[Code change snippets]
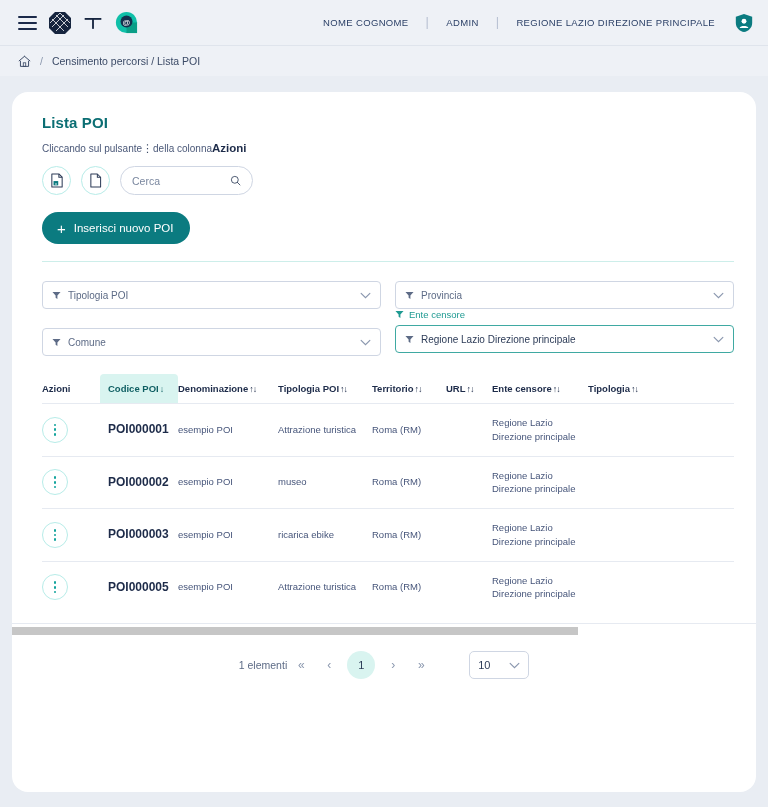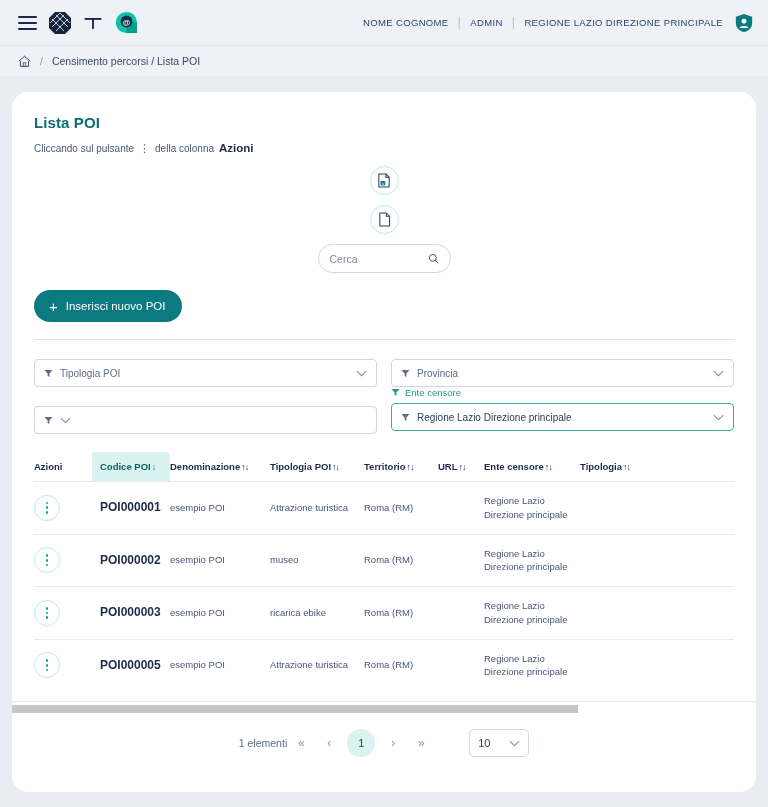--- a/index.html
+++ b/index.html
@@ -19,21 +19,21 @@
     border-bottom: 1px solid #dfe4ec;
   }
   .nav-left { display: flex; align-items: center; gap: 11px; }
   .hamburger { width: 19px; height: 14px; display: flex; flex-direction: column; justify-content: space-between; cursor: pointer; }
   .hamburger i { display: block; height: 2px; background: #1b2a4a; border-radius: 1px; }
   .logo-oct { width: 24px; height: 24px; }
   .logo-t { width: 20px; height: 20px; }
   .logo-at { width: 25px; height: 25px; }
 
   .nav-right {
-    margin-left: auto; display: flex; align-items: center; gap: 9px;
+    margin-left: auto; display: flex; align-items: center; gap: 17px;
     font-size: 9.5px; letter-spacing: .35px; color: #2a3f66;
   }
   .nav-right .sep { color: #b9c2d3; font-size: 13px; line-height: 1; position: relative; top: -1px; }
   .nav-user-ico { width: 20px; height: 20px; margin-left: 2px; }
 
   
   .breadcrumb {
     height: 30px; display: flex; align-items: center; gap: 9px;
     padding: 0 18px; font-size: 10.5px; color: #3b4a66;
     background: #eef1f6;
@@ -41,33 +41,33 @@
   .breadcrumb .slash { color: #8b97ad; }
   .home-ico { width: 13px; height: 13px; display: block; }
 
   
   .card {
     position: absolute; left: 12px; top: 92px;
     width: 744px; height: 700px;
     background: #ffffff; border-radius: 16px;
     overflow: hidden;
   }
-  .card-inner { padding: 22px 22px 0 22px; }
+  .card-inner { padding: 22px 22px 0 30px; }
 
   .title {
     font-size: 15px; font-weight: bold; color: #0b6e73; letter-spacing: .1px;
   }
   .subtitle {
-    margin-top: 11px; font-size: 10px; color: #4a5878; display: flex; align-items: center; gap: 5px;
+    margin-top: 11px; font-size: 10px; color: #4a5878; display: flex; align-items: center; 
     white-space: nowrap;
   }
   .subtitle .dots-inline { letter-spacing: 0; font-size: 11px; line-height: 8px; color: #3c4a66; }
   .subtitle .strong { font-weight: bold; font-size: 11.5px; color: #1d2b49; }
 
-  .toolbar { margin-top: 12px; display: flex; align-items: center; gap: 10px; flex-direction: column; }
+  .toolbar { margin-top: 12px; display: flex; align-items: center; gap: 10px; }
   .circle-btn {
     width: 29px; height: 29px; border-radius: 50%;
     border: 1.4px solid #b7ece8; background: #fff;
     display: flex; align-items: center; justify-content: center; cursor: pointer;
   }
   .search-box {
     width: 133px; height: 29px; border: 1px solid #cfd6e3; border-radius: 15px;
     display: flex; align-items: center; padding: 0 11px; gap: 6px; background: #fff;
   }
   .search-box input {
@@ -274,20 +274,21 @@
             <span class="label">Tipologia POI</span>
             <svg class="chev" viewBox="0 0 12 8">
               <polyline points="1,1.5 6,6.5 11,1.5" fill="none" stroke="#8a97ae" stroke-width="1.3" stroke-linecap="round"></polyline>
             </svg>
           </div>
           <div class="spacer-row"></div>
           <div class="select">
             <svg class="funnel" viewBox="0 0 10 10">
               <polygon points="0.5,1 9.5,1 6,5 6,9 4,7.6 4,5" fill="#5d6b86"></polygon>
             </svg>
+            <span class="label">Comune</span>
             <svg class="chev" viewBox="0 0 12 8">
               <polyline points="1,1.5 6,6.5 11,1.5" fill="none" stroke="#8a97ae" stroke-width="1.3" stroke-linecap="round"></polyline>
             </svg>
           </div>
         </div>
 
         <div class="filters-col">
           <div class="select">
             <svg class="funnel" viewBox="0 0 10 10">
               <polygon points="0.5,1 9.5,1 6,5 6,9 4,7.6 4,5" fill="#5d6b86"></polygon>

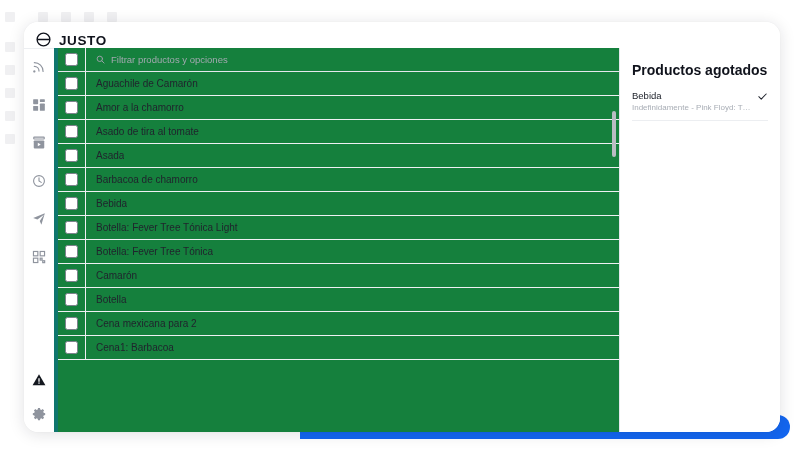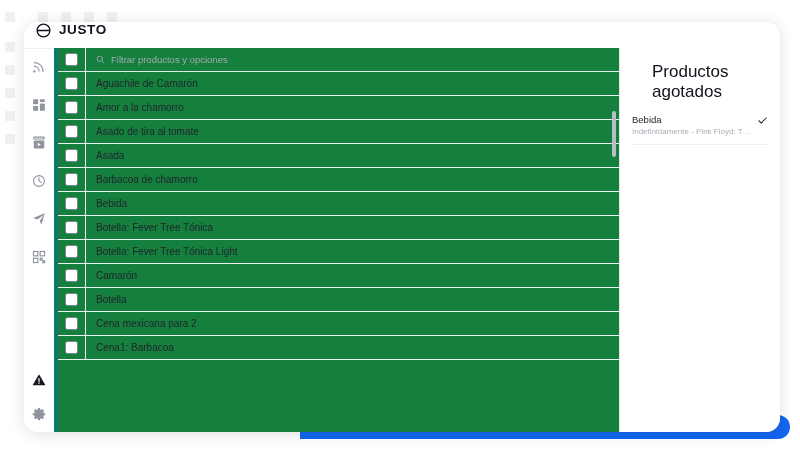--- a/index.html
+++ b/index.html
@@ -48,21 +48,21 @@
     box-shadow: 0 2px 16px rgba(20,25,40,0.13), 0 0 1px rgba(20,25,40,0.10);
     overflow: hidden;
     display: flex;
     flex-direction: column;
   }
 
   
   .brand-bar {
     height: 26px;
     display: flex;
-    align-items: flex-start;
+    align-items: flex-end;
     padding-left: 11px;
     flex: 0 0 auto;
     background: #ffffff;
   }
   .brand-logo {
     width: 17px;
     height: 17px;
     flex: 0 0 auto;
   }
   .brand-name {
@@ -204,25 +204,24 @@
 
   
   .right-panel {
     flex: 1 1 auto;
     border-left: 1px solid #e4e7ec;
     background: #ffffff;
     padding: 14px 12px 0 12px;
     min-width: 0;
   }
   .panel-title {
-    font-size: 17px;
-    font-weight: 400;
+    font-size: 14px;
+    font-weight: 700;
     color: #10131c;
     margin-bottom: 12px;
-    margin-left: 20px;
   }
   .panel-item {
     display: flex;
     align-items: flex-start;
     padding-bottom: 8px;
     border-bottom: 1px solid #eceef1;
   }
   .panel-item-texts {
     flex: 1 1 auto;
     min-width: 0;
@@ -424,30 +423,30 @@
           <span class="item-label">Bebida</span>
         </div>
       </div>
 
 
       <div class="row">
         <div class="cb-cell">
           <div class="checkbox"></div>
         </div>
         <div class="row-content">
+          <span class="item-label">Botella: Fever Tree Tónica Light</span>
+        </div>
+      </div>
+
+      <div class="row">
+        <div class="cb-cell">
+          <div class="checkbox"></div>
+        </div>
+        <div class="row-content">
           <span class="item-label">Botella: Fever Tree Tónica</span>
-        </div>
-      </div>
-
-      <div class="row">
-        <div class="cb-cell">
-          <div class="checkbox"></div>
-        </div>
-        <div class="row-content">
-          <span class="item-label">Botella: Fever Tree Tónica Light</span>
         </div>
       </div>
 
       <div class="row">
         <div class="cb-cell">
           <div class="checkbox"></div>
         </div>
         <div class="row-content">
           <span class="item-label">Camarón</span>
         </div>

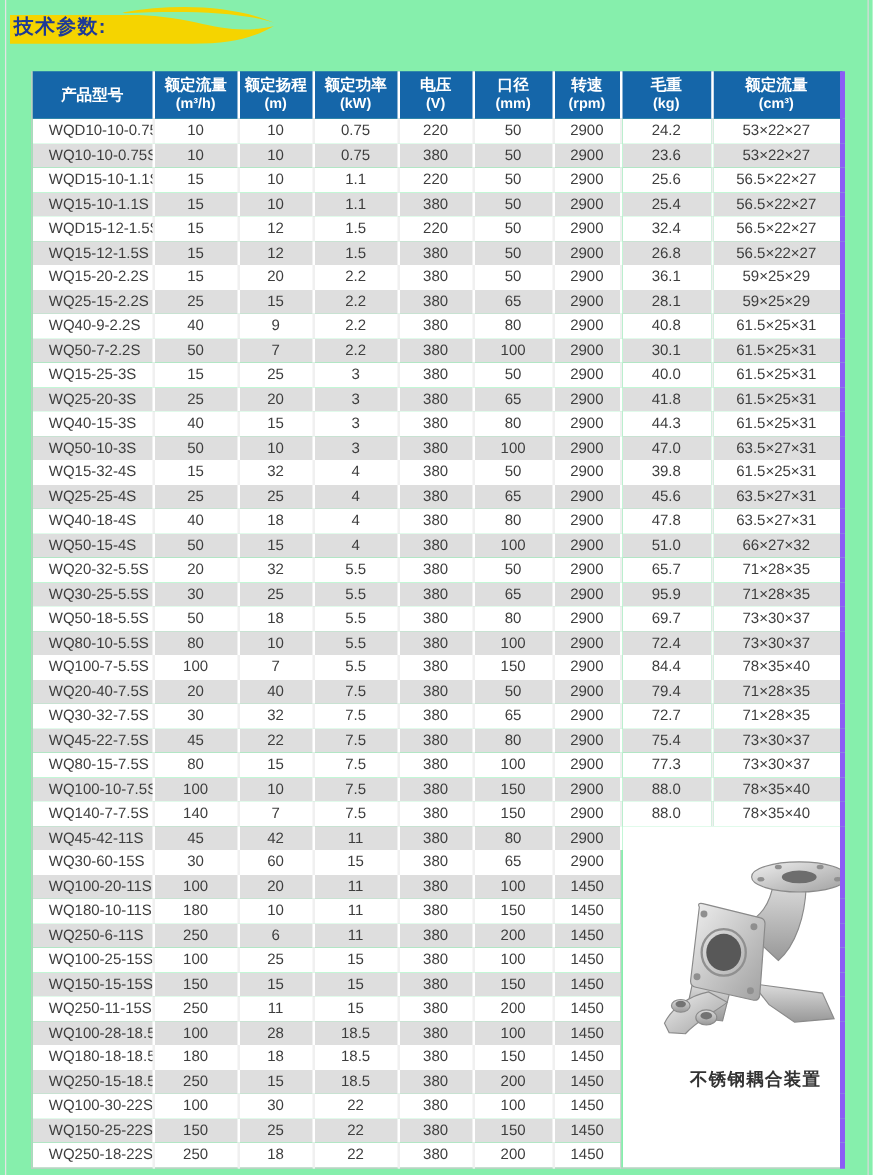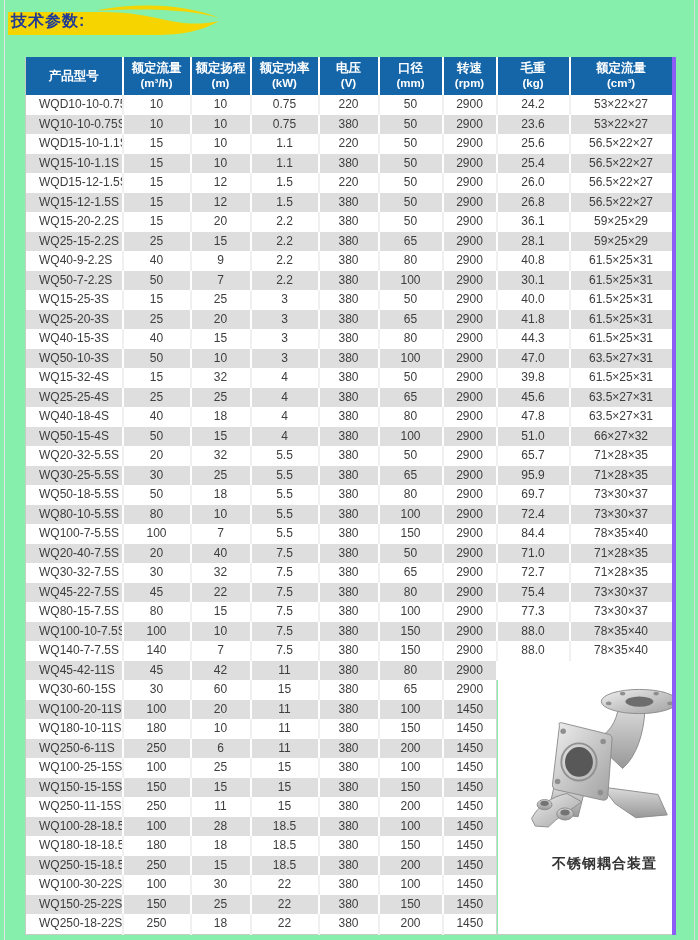--- a/index.html
+++ b/index.html
@@ -141,21 +141,21 @@
           <td>56.5×22×27</td>
         </tr>
         <tr class="odd">
           <td class="model">WQD15-12-1.5S</td>
           <td>15</td>
           <td>12</td>
           <td>1.5</td>
           <td>220</td>
           <td>50</td>
           <td>2900</td>
-          <td>26.0</td>
+          <td>32.4</td>
           <td>56.5×22×27</td>
         </tr>
         <tr class="even">
           <td class="model">WQ15-12-1.5S</td>
           <td>15</td>
           <td>12</td>
           <td>1.5</td>
           <td>380</td>
           <td>50</td>
           <td>2900</td>
@@ -350,21 +350,21 @@
           <td>78×35×40</td>
         </tr>
         <tr class="even">
           <td class="model">WQ20-40-7.5S</td>
           <td>20</td>
           <td>40</td>
           <td>7.5</td>
           <td>380</td>
           <td>50</td>
           <td>2900</td>
-          <td>71.0</td>
+          <td>79.4</td>
           <td>71×28×35</td>
         </tr>
         <tr class="odd">
           <td class="model">WQ30-32-7.5S</td>
           <td>30</td>
           <td>32</td>
           <td>7.5</td>
           <td>380</td>
           <td>65</td>
           <td>2900</td>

WHAT IS NEEDED ▸ Tell how many lines in the data hold the string "cell". Only the number is wanted.

THE COMPLETED TASK ▸ 4